*Task requirements*
Work out how many lines of the listing below include the string "size", and give that number alone.

______________________________

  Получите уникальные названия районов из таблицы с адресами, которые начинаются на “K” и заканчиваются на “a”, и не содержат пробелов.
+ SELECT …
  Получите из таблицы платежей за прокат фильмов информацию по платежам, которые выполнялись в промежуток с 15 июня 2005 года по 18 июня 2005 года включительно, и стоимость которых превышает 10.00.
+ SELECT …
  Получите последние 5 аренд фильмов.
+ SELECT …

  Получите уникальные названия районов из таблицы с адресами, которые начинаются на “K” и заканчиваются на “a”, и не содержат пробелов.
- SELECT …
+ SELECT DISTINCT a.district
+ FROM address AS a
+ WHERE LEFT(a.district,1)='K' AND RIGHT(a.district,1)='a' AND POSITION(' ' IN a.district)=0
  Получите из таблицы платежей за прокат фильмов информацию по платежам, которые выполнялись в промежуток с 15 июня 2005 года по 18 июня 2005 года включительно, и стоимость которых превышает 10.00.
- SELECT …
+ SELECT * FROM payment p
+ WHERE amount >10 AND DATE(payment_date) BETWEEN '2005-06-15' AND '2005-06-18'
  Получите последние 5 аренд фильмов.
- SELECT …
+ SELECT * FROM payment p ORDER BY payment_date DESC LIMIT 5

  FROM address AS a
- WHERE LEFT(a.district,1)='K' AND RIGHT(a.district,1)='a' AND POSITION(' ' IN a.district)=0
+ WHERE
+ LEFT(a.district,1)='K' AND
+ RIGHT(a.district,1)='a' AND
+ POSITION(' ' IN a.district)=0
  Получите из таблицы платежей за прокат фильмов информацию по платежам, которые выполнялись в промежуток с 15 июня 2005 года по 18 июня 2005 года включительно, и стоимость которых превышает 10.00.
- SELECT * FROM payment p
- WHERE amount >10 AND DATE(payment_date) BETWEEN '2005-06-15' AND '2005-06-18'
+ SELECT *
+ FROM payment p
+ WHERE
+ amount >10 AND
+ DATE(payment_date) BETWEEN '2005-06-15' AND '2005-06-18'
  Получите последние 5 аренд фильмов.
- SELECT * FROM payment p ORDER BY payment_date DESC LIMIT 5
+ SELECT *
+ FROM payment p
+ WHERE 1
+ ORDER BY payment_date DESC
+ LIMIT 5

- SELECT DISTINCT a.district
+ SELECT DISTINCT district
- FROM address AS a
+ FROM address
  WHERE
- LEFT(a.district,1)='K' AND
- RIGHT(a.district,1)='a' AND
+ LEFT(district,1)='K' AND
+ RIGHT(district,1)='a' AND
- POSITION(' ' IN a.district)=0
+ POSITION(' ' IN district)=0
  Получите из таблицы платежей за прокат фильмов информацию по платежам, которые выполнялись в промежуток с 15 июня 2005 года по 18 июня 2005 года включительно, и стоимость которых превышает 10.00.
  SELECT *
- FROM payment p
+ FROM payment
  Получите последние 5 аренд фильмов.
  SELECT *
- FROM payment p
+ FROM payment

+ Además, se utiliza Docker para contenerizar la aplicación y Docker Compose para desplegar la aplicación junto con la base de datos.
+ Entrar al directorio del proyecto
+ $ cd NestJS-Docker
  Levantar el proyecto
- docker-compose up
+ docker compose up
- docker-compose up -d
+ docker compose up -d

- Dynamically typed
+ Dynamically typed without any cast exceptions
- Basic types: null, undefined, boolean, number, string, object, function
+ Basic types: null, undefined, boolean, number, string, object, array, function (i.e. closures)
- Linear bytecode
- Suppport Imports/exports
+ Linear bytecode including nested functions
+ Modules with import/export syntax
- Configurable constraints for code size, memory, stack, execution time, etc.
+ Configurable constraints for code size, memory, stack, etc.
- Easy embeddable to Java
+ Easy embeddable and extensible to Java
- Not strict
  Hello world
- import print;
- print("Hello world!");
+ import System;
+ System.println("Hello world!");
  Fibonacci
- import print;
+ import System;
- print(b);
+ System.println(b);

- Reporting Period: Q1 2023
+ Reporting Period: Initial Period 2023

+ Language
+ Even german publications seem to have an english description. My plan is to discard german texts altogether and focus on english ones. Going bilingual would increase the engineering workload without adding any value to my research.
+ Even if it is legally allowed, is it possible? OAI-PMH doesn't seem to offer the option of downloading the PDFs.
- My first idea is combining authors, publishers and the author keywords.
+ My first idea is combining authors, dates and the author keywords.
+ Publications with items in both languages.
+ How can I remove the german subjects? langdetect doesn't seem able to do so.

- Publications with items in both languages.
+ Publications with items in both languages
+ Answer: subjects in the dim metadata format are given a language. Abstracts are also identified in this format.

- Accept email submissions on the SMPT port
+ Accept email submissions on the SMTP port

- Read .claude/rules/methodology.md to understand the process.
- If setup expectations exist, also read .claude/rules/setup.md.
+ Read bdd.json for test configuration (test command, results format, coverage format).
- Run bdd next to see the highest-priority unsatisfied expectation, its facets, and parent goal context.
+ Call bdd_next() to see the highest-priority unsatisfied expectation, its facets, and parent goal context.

______________________________

*Worked solution*
2